И вдруг, на середине склона, кисть замерла.
Сын.
Он не звонил три месяца. Не написал. Не приехал. И Тата знала, что не спросит его «почему», даже если когда-нибудь они снова увидятся. Потому что безупречность — это не затыкать дыры чужим молчанием.
Она закрыла глаза. Перед внутренним взором возникло не лицо сына, а одно лето, когда ему было семь. Он поймал на веранде бабочку — махаона, жёлто-чёрного, трепещущего. Зажал в кулаке и прибежал к ней: «Мама, смотри!» Тата тогда мягко разжала его пальцы, бабочка взлетела и упала на землю — одно крыло было сломано.
Сын заплакал. Не от злости, а от ужаса, что разрушил красоту.
— Ты хотел её удержать, — сказала Тата. — Но красоту нельзя удержать. Можно только смотреть на неё, пока она рядом.
Он не понял тогда. Ему было семь. А теперь ему тридцать, и он не звонит. Может быть, он всё ещё не умеет смотреть на красоту, не ломая крылья.
Тата открыла глаза. Кисть снова пошла по бумаге — ровно, без дрожи.
Безупречность — не жалеть о сломанных крыльях. Безупречность — продолжать рисовать гору, даже когда бабочка упала.
Она добавила снег на вершину — белой акварелью, почти сухой, чтобы он искрился, но не стекал. Потом — небо. Серо-голубое, с разрывами, как будто сквозь тучи уже пробивается солнце.
Ирис как-то сказала: «Твои горы всегда выходят грустными». А Тата ответила: «Они не грустные. Они просто понимают, что такое вечность».
Когда рисунок был почти готов, в комнату влетела муха. Забилась о стекло. Тата встала, открыла окно шире — муха вылетела.

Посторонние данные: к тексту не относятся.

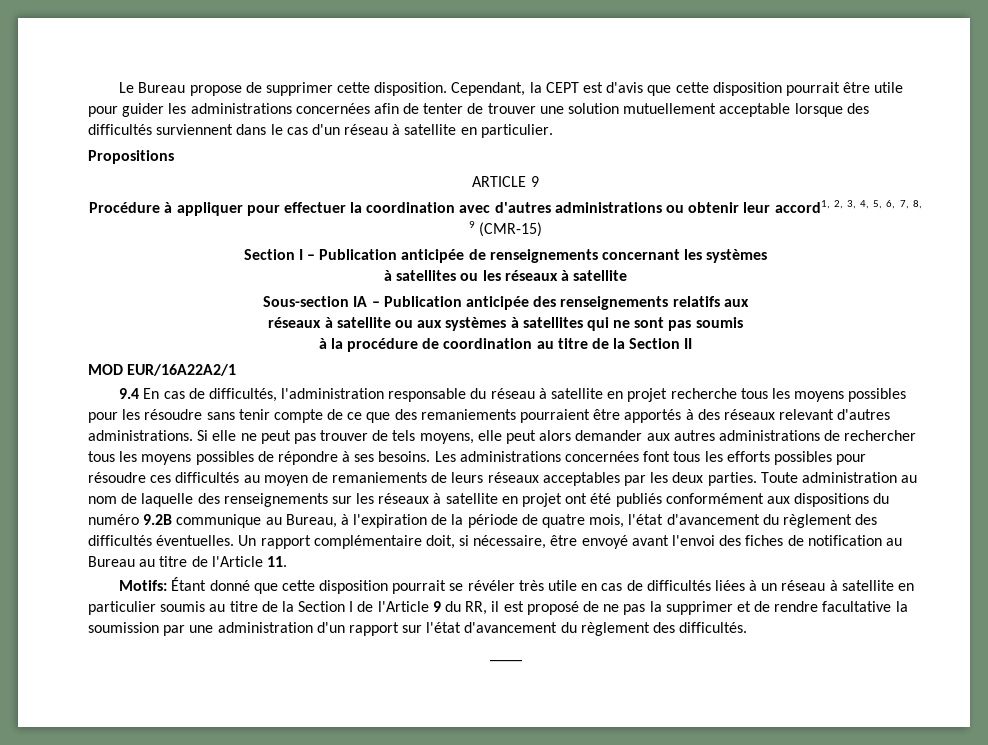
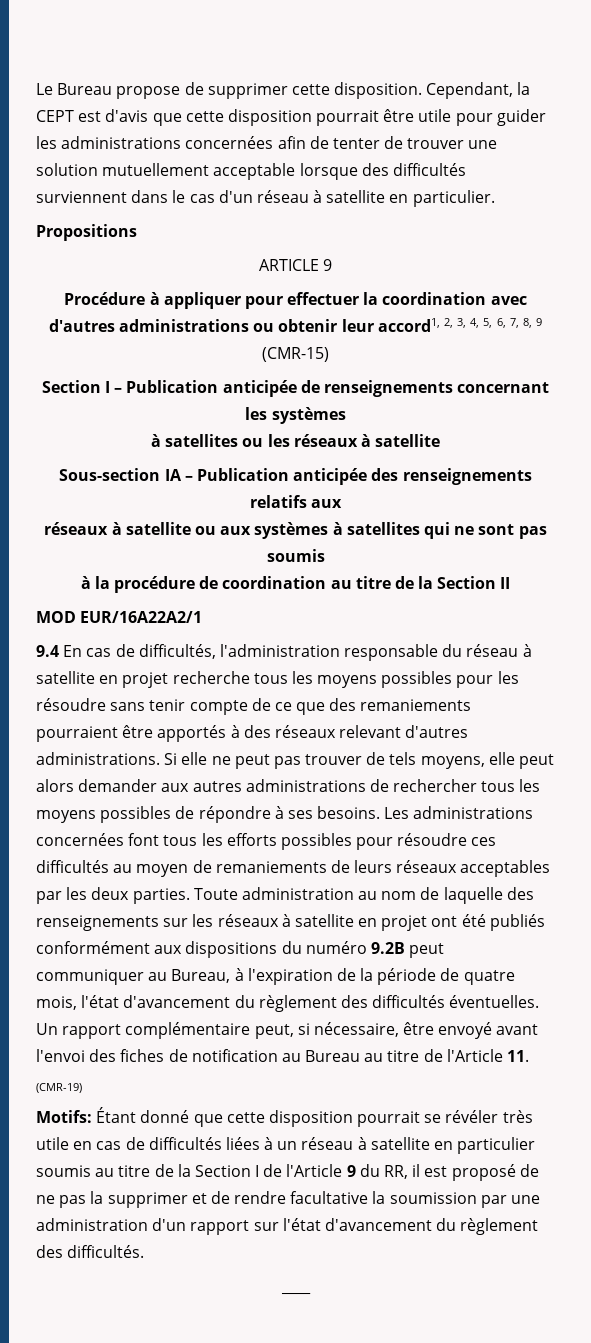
- Toute administration au nom de laquelle des renseignements sur les réseaux à satellite en projet ont été publiés conformément aux dispositions du numéro 9.2B communique au Bureau, à l'expiration de la période de quatre mois, l'état d'avancement du règlement des difficultés éventuelles.
+ Toute administration au nom de laquelle des renseignements sur les réseaux à satellite en projet ont été publiés conformément aux dispositions du numéro 9.2B peut communiquer au Bureau, à l'expiration de la période de quatre mois, l'état d'avancement du règlement des difficultés éventuelles.
- Un rapport complémentaire doit, si nécessaire, être envoyé avant l'envoi des fiches de notification au Bureau au titre de l'Article 11.
+ Un rapport complémentaire peut, si nécessaire, être envoyé avant l'envoi des fiches de notification au Bureau au titre de l'Article 11. (CMR-19)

И тут же, на свободе, её подхватил ветер и унёс куда-то вниз, к долине.
Тата улыбнулась. Желание быть понятой — как муха в банке. Открой окно — и оно улетит само.
Она поставила кисть в стакан с водой. Подписала рисунок на обороте коротко: «Тем, кто не звонит. И тем, кто приедет в пятницу». Подпись была не горькой, не сладкой. Просто факт.
Потом Тата вышла на террасу, села в плетёное кресло, взяла телефон. Не для того, чтобы звонить. Просто посмотреть на время. До приезда Софии — два дня.
Два дня безупречности. Два дня горы, которая не спрашивает, зачем её рисуют.
Она закрыла глаза. Ветер пах чабрецом. И где-то далеко, в долине, Ирис уже покупала сыр и думала о кинзе.